_Task to complete_: Pictures stay out; everything else from the first line of the entries down through the line with "files + per-table files)" gets copied exactly.

_Input data_:
::::

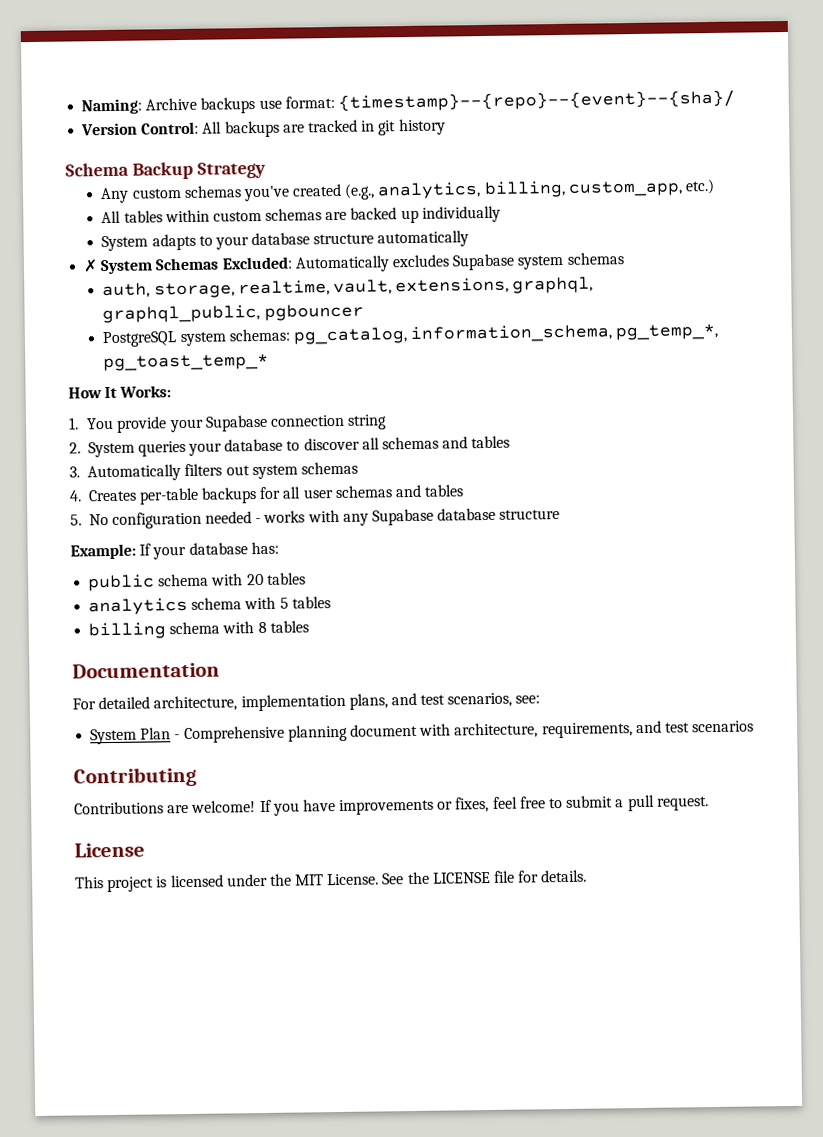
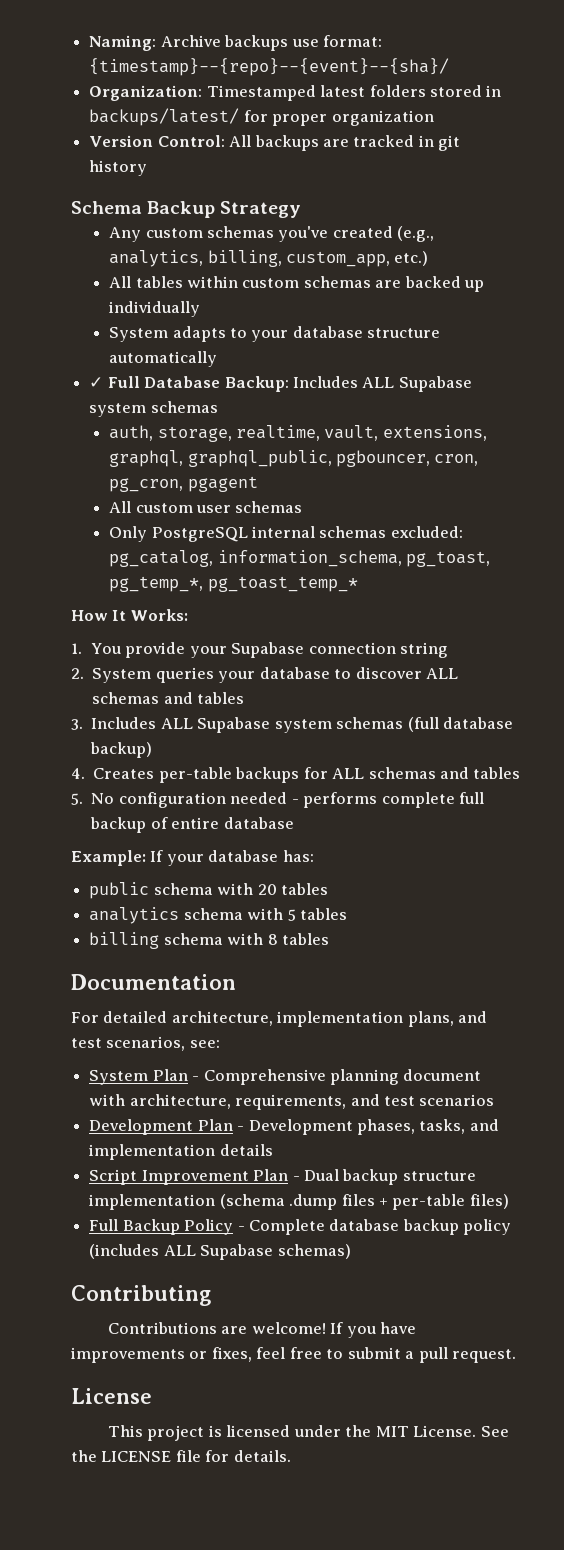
+ Organization: Timestamped latest folders stored in backups/latest/ for proper organization
- ✗ System Schemas Excluded: Automatically excludes Supabase system schemas
+ ✓ Full Database Backup: Includes ALL Supabase system schemas
- auth, storage, realtime, vault, extensions, graphql, graphql_public, pgbouncer
- PostgreSQL system schemas: pg_catalog, information_schema, pg_temp_*, pg_toast_temp_*
+ auth, storage, realtime, vault, extensions, graphql, graphql_public, pgbouncer, cron, pg_cron, pgagent
+ All custom user schemas
+ Only PostgreSQL internal schemas excluded: pg_catalog, information_schema, pg_toast, pg_temp_*, pg_toast_temp_*
- 2. System queries your database to discover all schemas and tables
+ 2. System queries your database to discover ALL schemas and tables
- 3. Automatically filters out system schemas
+ 3. Includes ALL Supabase system schemas (full database backup)
- 4. Creates per-table backups for all user schemas and tables
+ 4. Creates per-table backups for ALL schemas and tables
- 5. No configuration needed - works with any Supabase database structure
+ 5. No configuration needed - performs complete full backup of entire database
+ Development Plan - Development phases, tasks, and implementation details
+ Script Improvement Plan - Dual backup structure implementation (schema .dump files + per-table files)
+ Full Backup Policy - Complete database backup policy (includes ALL Supabase schemas)

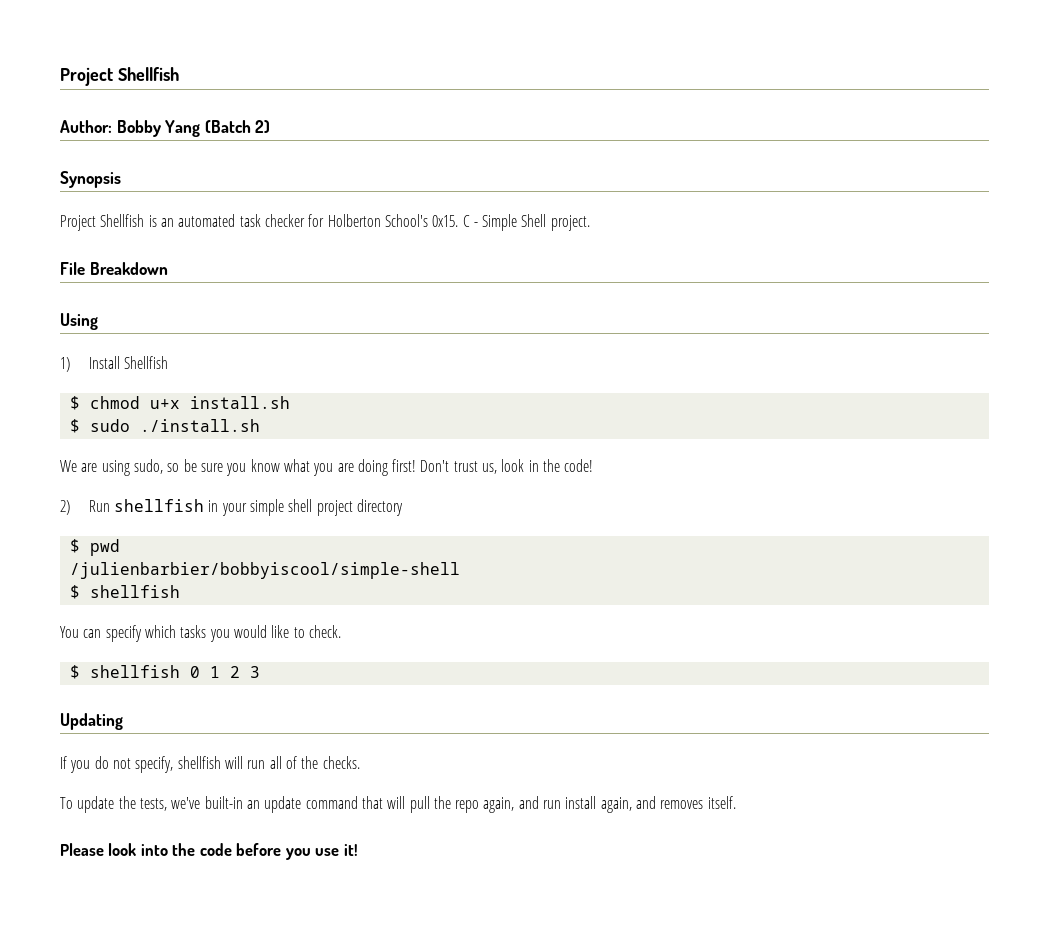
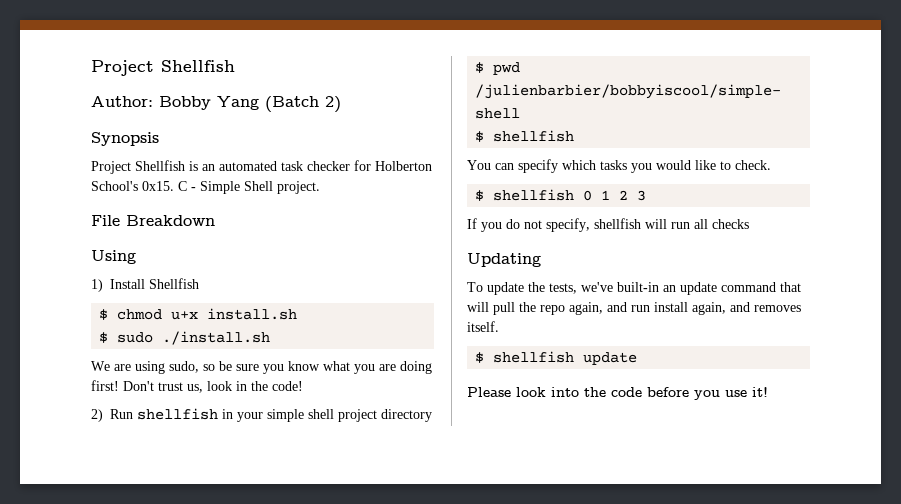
- Updating
- If you do not specify, shellfish will run all of the checks.
+ If you do not specify, shellfish will run all checks
+ Updating
+ $ shellfish update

::::

_Exercise result_:
+ Organization: Timestamped latest folders stored in backups/latest/ for proper organization
- ✗ System Schemas Excluded: Automatically excludes Supabase system schemas
+ ✓ Full Database Backup: Includes ALL Supabase system schemas
- auth, storage, realtime, vault, extensions, graphql, graphql_public, pgbouncer
- PostgreSQL system schemas: pg_catalog, information_schema, pg_temp_*, pg_toast_temp_*
+ auth, storage, realtime, vault, extensions, graphql, graphql_public, pgbouncer, cron, pg_cron, pgagent
+ All custom user schemas
+ Only PostgreSQL internal schemas excluded: pg_catalog, information_schema, pg_toast, pg_temp_*, pg_toast_temp_*
- 2. System queries your database to discover all schemas and tables
+ 2. System queries your database to discover ALL schemas and tables
- 3. Automatically filters out system schemas
+ 3. Includes ALL Supabase system schemas (full database backup)
- 4. Creates per-table backups for all user schemas and tables
+ 4. Creates per-table backups for ALL schemas and tables
- 5. No configuration needed - works with any Supabase database structure
+ 5. No configuration needed - performs complete full backup of entire database
+ Development Plan - Development phases, tasks, and implementation details
+ Script Improvement Plan - Dual backup structure implementation (schema .dump files + per-table files)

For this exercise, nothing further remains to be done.